What are the lines from the top of the entries through the one with "[99,745,138,757] New ->"? Write them out exactly, with no pictures.

RECORDS PROVIDED >>
◆ ◆ ◆ ◆ ◆ ◆ ◆

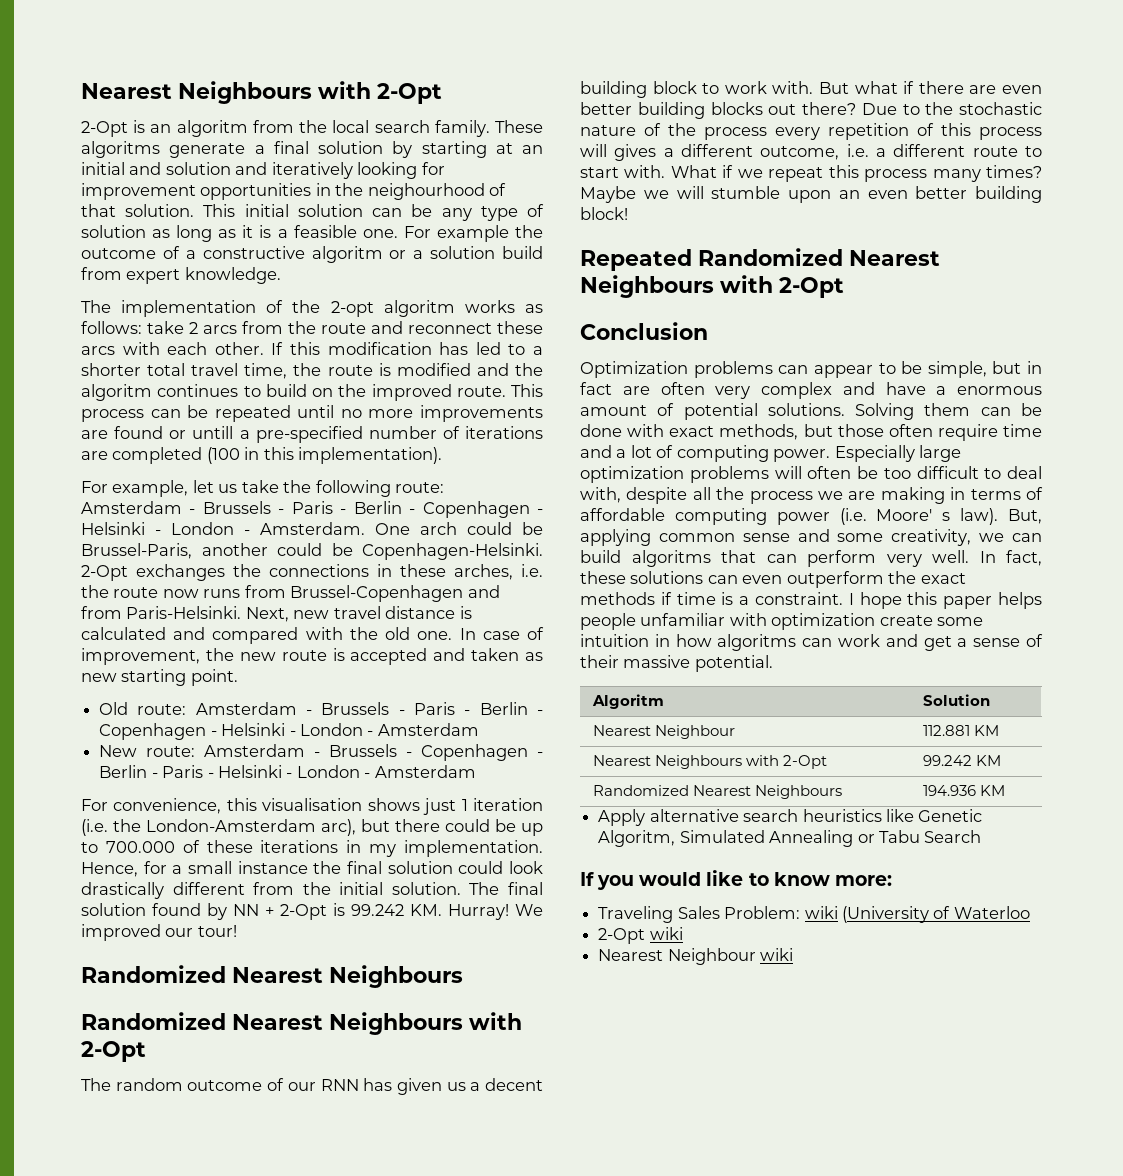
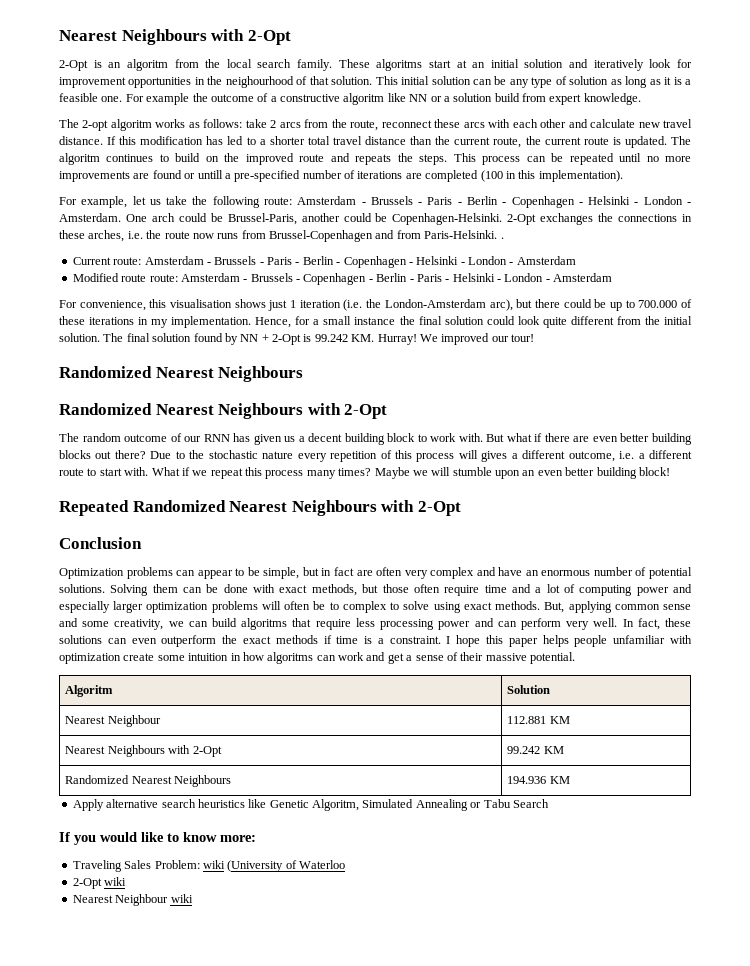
[169,141,487,158] generate a final solution by starting -> [428,60,451,68] start
[129,162,162,175] and -> (519, 63) none
[357,162,418,179] looking -> [649,59,672,68] look
(383, 254) none -> [387,93,428,102] like NN
[121,300,321,317] implementation of the -> (79, 123) none
[321,321,403,334] route and -> [350,120,379,131] route,
[214,342,264,355] other. -> [540,119,693,128] [59,136,103,145] other and calculate new travel distance.
[244,363,543,379] time, the route is modified and the -> [365,136,691,148] distance than the current route, the current route is updated. The
[456,386,506,397] route. -> [299,153,448,165] route and repeats the steps.
[245,606,472,622] [81,627,544,644] [81,648,543,665] [81,669,238,686] [99,702,129,715] Next, new travel distance is calculated and compared with the old one. In case of improvement, the new route is accepted and taken as new starting point. // Old -> [500,237,504,239] [72,257,111,265] . // Current
[99,745,138,757] New -> [72,273,147,282] Modified route
[81,882,164,899] drastically -> [542,317,567,328] quite
[644,123,767,140] of the process -> (294, 455) none
[936,386,1042,395] [580,405,647,416] a enormous amount -> [525,567,633,576] an enormous number
[773,445,962,462] power. Especially large -> [636,584,693,596] [59,601,144,613] power and especially larger
[883,466,1042,479] [580,487,1043,504] [580,508,999,525] too difficult to deal with, despite all the process we are making in terms of affordable computing power (i.e. Moore' s law). -> [329,601,541,613] to complex to solve using exact methods.
(756, 556) none -> [315,618,494,630] require less processing power and

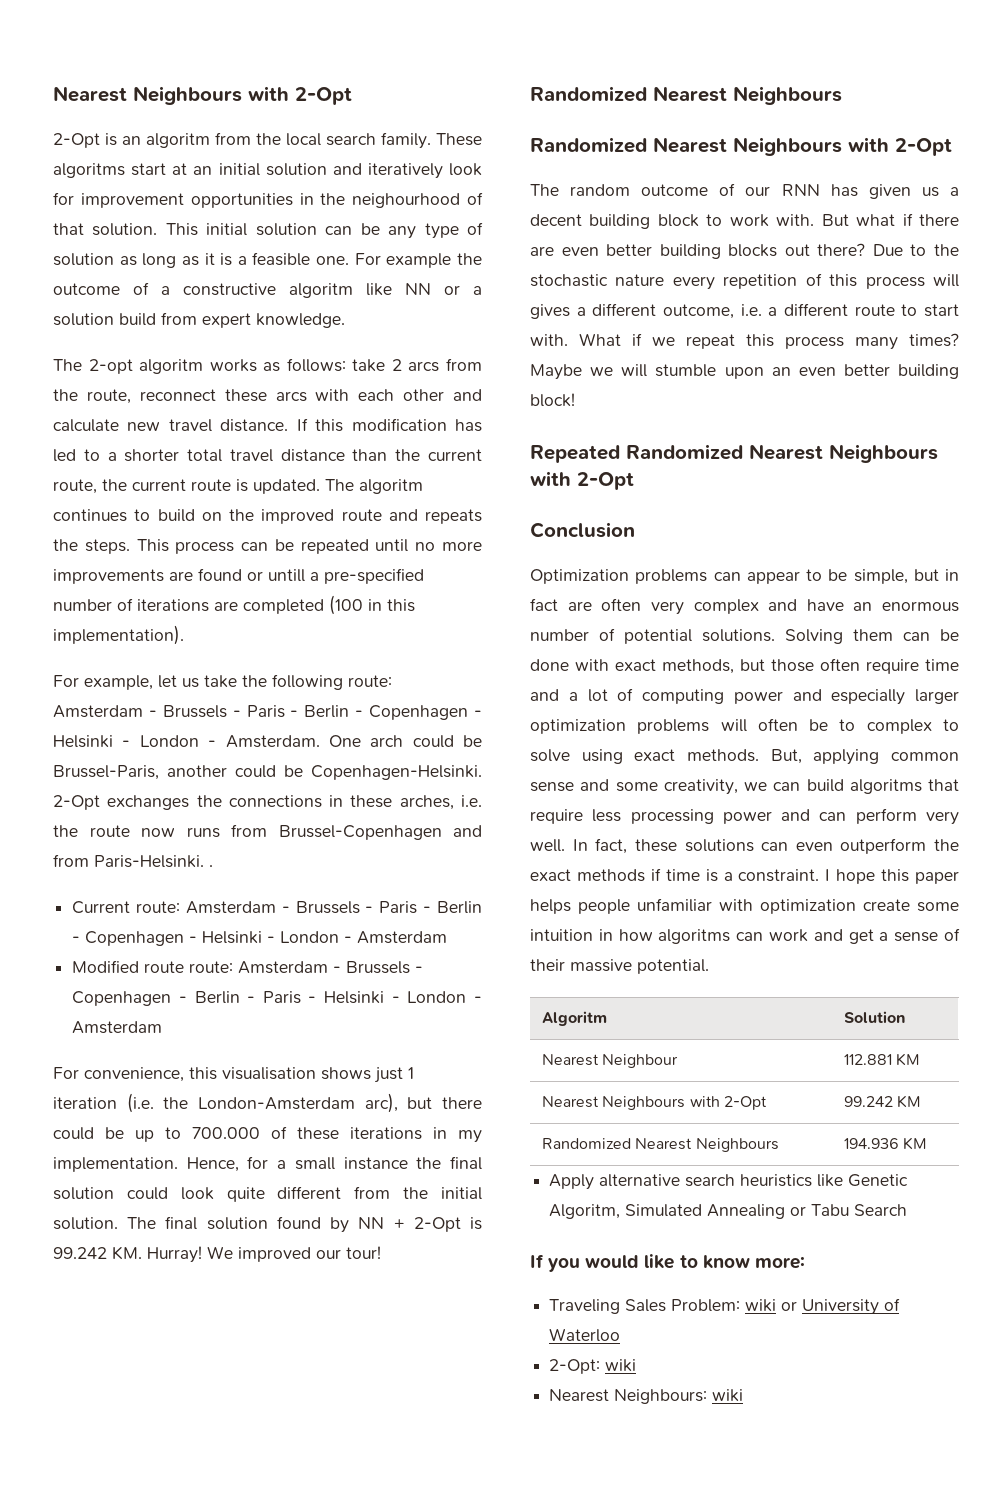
[227,860,284,872] (University -> [781,1299,880,1315] or University
[72,878,102,889] 2-Opt -> [549,1359,601,1374] 2-Opt:
[115,894,169,906] Neighbour -> [614,1389,708,1404] Neighbours:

◆ ◆ ◆ ◆ ◆ ◆ ◆

RESPONSE AREA >>
[169,141,487,158] generate a final solution by starting -> [428,60,451,68] start
[129,162,162,175] and -> (519, 63) none
[357,162,418,179] looking -> [649,59,672,68] look
(383, 254) none -> [387,93,428,102] like NN
[121,300,321,317] implementation of the -> (79, 123) none
[321,321,403,334] route and -> [350,120,379,131] route,
[214,342,264,355] other. -> [540,119,693,128] [59,136,103,145] other and calculate new travel distance.
[244,363,543,379] time, the route is modified and the -> [365,136,691,148] distance than the current route, the current route is updated. The
[456,386,506,397] route. -> [299,153,448,165] route and repeats the steps.
[245,606,472,622] [81,627,544,644] [81,648,543,665] [81,669,238,686] [99,702,129,715] Next, new travel distance is calculated and compared with the old one. In case of improvement, the new route is accepted and taken as new starting point. // Old -> [500,237,504,239] [72,257,111,265] . // Current
[99,745,138,757] New -> [72,273,147,282] Modified route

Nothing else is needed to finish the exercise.